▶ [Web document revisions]
>>
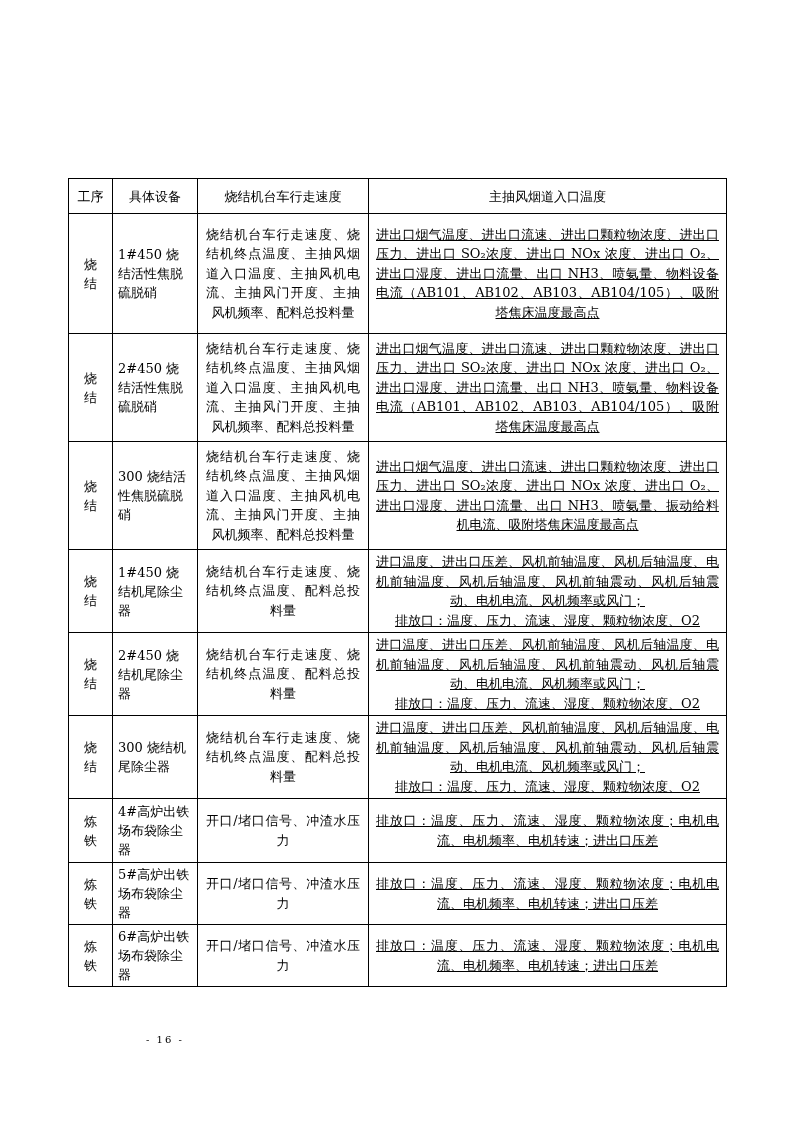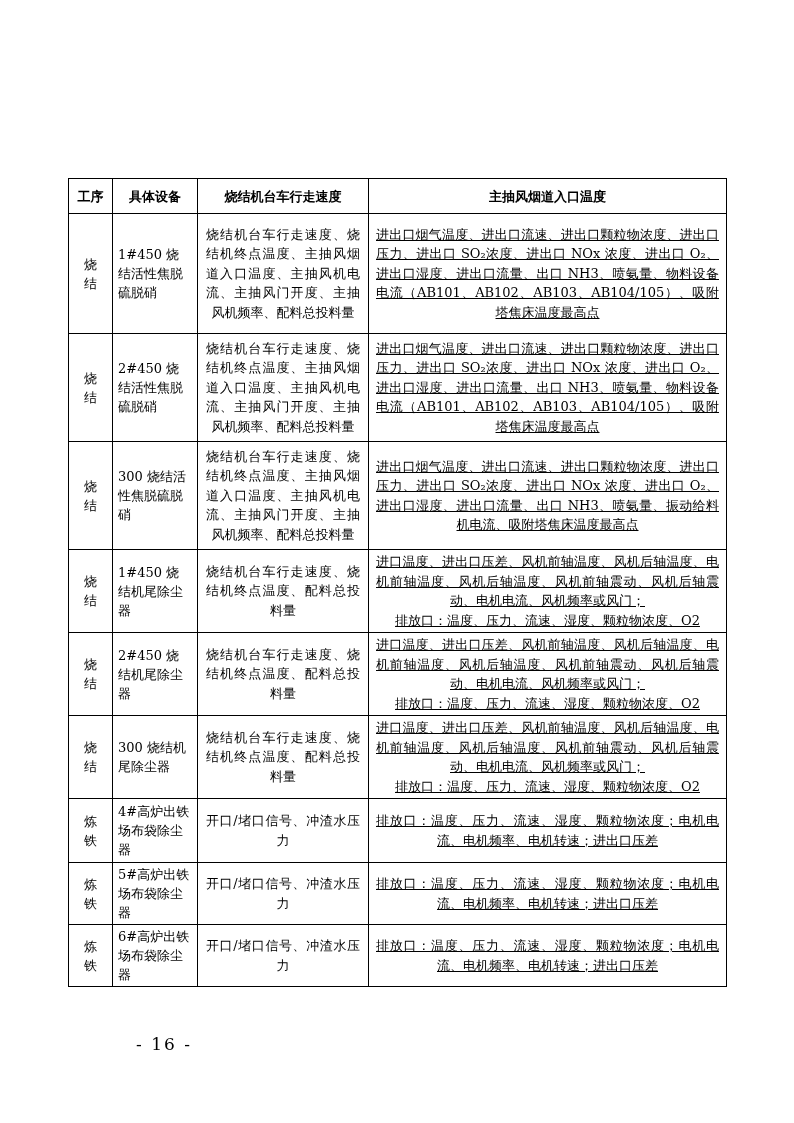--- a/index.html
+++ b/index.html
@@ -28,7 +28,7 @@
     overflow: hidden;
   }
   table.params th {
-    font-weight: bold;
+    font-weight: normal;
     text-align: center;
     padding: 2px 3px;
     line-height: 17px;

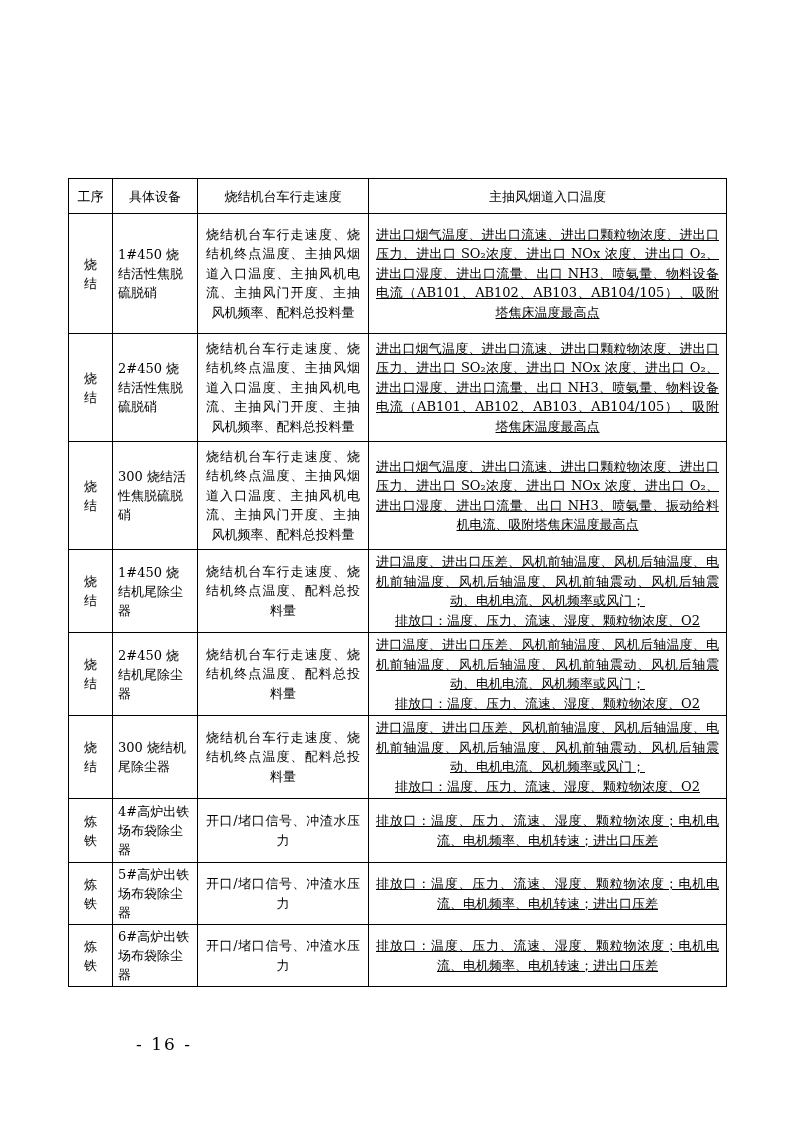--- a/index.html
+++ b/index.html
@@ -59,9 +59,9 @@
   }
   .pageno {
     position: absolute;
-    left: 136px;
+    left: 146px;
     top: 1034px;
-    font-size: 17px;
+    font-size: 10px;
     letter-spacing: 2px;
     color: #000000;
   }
<<
▶ [Work to be completed]
All entries must be output unchanged, with every picture omitted.

▶ [Result of the task]
--- a/index.html
+++ b/index.html
@@ -28,7 +28,7 @@
     overflow: hidden;
   }
   table.params th {
-    font-weight: bold;
+    font-weight: normal;
     text-align: center;
     padding: 2px 3px;
     line-height: 17px;

--- a/index.html
+++ b/index.html
@@ -59,9 +59,9 @@
   }
   .pageno {
     position: absolute;
-    left: 136px;
+    left: 146px;
     top: 1034px;
-    font-size: 17px;
+    font-size: 10px;
     letter-spacing: 2px;
     color: #000000;
   }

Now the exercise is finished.